» Material supplied
»»
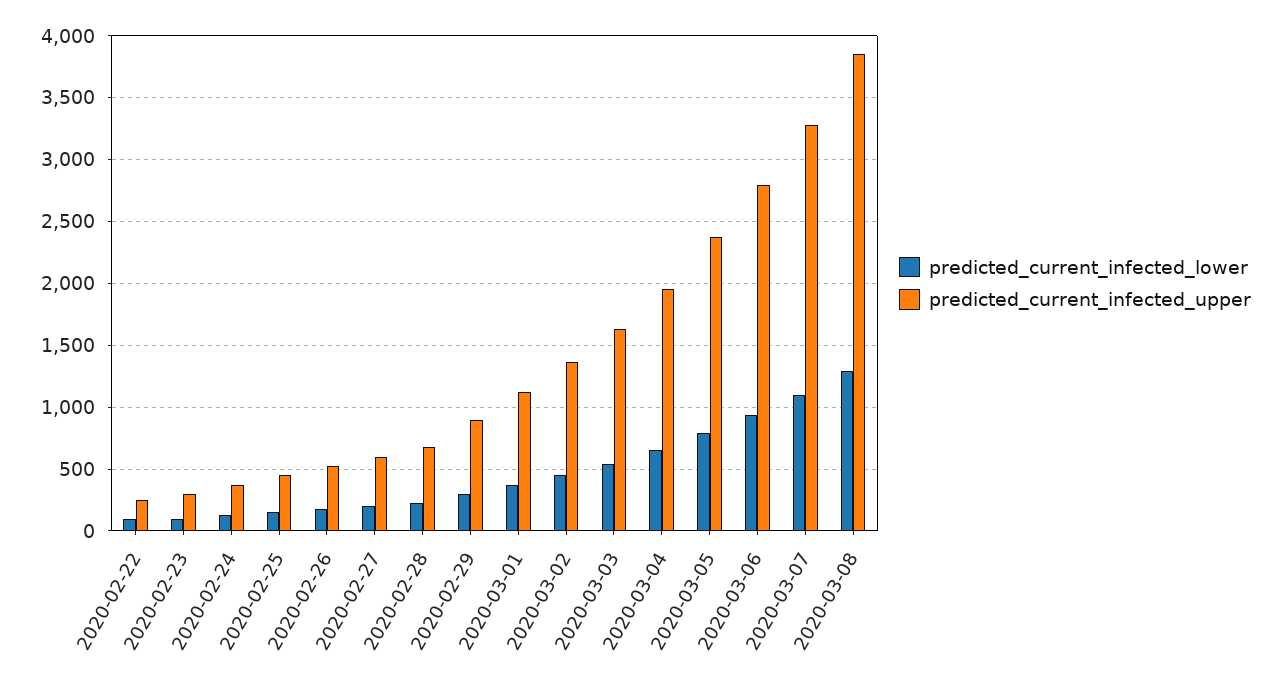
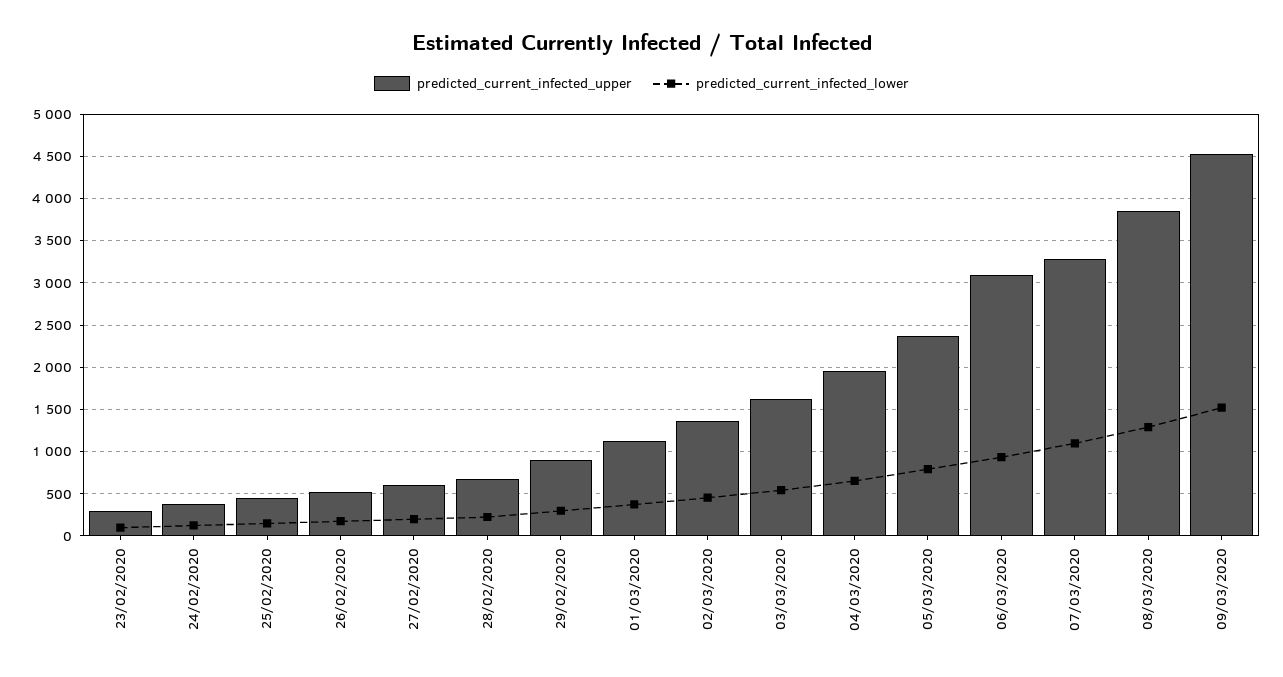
predicted_current_infected_lower, 2020-02-22: 100 -> none
predicted_current_infected_upper, 2020-02-22: 250 -> none
predicted_current_infected_upper, 2020-03-06: 2800 -> 3100
predicted_current_infected_upper, 09/03/2020: none -> 4500
predicted_current_infected_lower, 09/03/2020: none -> 1500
««
» Try it
Every entry above, pictures excluded, needs to be duplicated exactly.

» Exercise output
predicted_current_infected_lower, 2020-02-22: 100 -> none
predicted_current_infected_upper, 2020-02-22: 250 -> none
predicted_current_infected_upper, 2020-03-06: 2800 -> 3100
predicted_current_infected_upper, 09/03/2020: none -> 4500
predicted_current_infected_lower, 09/03/2020: none -> 1500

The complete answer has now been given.